Kthena leverages Volcano to implement gang scheduler capabilities. Additionally, actively adapt to Volcano's multi-dimensional gang scheduling capabilities. Implement role-based gang scheduling.

Overview

In kthena, when deploying models via modelServing, Volcano is employed as the default scheduler. The modelServing controller creates a PodGroup for each ServingGroup. Therefore, by default, users require no additional configuration; once the environment is prepared, they can benefit from gang scheduling for Group.

Multi-Dimensional Gang Scheduling

Beyond the ServingGroup, Role-level gang scheduling constraints are also of paramount importance in PD-disaggregation scenarios.

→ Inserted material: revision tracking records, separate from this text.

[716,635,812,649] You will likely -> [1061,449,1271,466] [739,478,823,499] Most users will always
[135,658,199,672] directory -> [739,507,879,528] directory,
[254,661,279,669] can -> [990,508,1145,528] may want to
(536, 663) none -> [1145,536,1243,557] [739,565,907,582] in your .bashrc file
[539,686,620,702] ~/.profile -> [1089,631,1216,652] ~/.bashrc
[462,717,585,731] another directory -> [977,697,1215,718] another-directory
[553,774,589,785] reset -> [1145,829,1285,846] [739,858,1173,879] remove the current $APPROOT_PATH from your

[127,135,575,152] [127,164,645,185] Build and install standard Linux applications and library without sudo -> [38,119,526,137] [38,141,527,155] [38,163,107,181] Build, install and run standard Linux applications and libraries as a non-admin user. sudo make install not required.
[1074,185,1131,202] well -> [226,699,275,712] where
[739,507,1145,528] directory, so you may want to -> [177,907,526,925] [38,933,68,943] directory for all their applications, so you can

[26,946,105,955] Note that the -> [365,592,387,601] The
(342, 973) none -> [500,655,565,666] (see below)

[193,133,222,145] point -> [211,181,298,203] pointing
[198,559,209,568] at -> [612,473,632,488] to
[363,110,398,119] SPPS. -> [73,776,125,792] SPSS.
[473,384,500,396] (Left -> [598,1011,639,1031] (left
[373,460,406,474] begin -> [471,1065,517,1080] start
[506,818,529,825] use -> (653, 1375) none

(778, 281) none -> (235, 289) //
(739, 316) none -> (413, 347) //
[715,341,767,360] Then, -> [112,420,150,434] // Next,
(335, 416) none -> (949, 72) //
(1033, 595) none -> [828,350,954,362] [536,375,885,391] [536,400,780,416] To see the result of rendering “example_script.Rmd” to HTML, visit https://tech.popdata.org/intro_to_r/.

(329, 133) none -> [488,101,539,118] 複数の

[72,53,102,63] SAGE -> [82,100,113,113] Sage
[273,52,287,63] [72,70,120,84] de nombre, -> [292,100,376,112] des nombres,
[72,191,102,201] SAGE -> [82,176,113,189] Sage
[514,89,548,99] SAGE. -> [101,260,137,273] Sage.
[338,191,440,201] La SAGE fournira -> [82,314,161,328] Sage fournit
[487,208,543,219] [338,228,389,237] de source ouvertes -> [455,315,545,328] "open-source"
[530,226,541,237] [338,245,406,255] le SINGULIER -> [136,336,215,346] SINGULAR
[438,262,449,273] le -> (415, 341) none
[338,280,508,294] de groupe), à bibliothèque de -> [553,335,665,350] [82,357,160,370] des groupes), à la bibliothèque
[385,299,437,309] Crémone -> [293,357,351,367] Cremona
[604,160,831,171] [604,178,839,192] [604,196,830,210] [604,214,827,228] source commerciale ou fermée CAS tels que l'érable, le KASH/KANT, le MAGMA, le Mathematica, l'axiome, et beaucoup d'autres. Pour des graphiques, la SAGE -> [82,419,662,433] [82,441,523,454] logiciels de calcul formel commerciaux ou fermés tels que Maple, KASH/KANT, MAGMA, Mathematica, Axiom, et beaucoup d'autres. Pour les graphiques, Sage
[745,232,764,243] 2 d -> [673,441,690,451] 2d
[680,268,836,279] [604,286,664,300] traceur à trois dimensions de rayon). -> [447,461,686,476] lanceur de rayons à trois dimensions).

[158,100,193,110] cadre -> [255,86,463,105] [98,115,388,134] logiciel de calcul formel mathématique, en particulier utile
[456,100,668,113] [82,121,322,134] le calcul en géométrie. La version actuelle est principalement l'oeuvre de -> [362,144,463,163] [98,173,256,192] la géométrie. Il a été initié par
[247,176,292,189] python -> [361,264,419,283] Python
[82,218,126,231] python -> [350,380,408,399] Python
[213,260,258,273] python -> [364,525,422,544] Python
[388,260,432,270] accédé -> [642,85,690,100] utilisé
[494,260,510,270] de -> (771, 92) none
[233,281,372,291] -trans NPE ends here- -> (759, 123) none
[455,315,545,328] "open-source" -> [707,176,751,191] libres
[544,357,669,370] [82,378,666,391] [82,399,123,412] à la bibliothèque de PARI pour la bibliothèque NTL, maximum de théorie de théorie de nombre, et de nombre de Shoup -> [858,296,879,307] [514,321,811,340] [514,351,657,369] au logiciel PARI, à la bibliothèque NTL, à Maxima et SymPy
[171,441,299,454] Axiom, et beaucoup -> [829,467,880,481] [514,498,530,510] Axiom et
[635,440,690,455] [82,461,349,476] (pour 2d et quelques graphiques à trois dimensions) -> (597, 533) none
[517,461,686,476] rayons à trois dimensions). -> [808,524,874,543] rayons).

Whilst ensuring the overall number of pods is deployed simultaneously, it is also necessary to ensure that prefill pods and decode pods are deployed together. This prevents situations where only prefill or decode pods are deployed, thereby avoiding resource wastage.

Kthena uses the newly added subGroupPolicy capability in the Volcano PodGroup to enforce gang scheduling constraints on ServingGroup and Role. It should be noted that the volcano version must be greater than or equal to 1.14 to support the subGroupPolicy functionality.

subGroupPolicy: 
- subGroupSize: 3
  minSubGroups: 2
  name: task
  matchPolicy:
    - labelKey: volcano.sh/task-subgroup-id

A subGroupPolicy has been added to the podGroup.Spec to ensure role-level gang scheduling

subGroupSize: The number of pods in a subGroup.
minSubGroups: The minimum replicas of subGroups.
matchPolicy: The label key used to match pods.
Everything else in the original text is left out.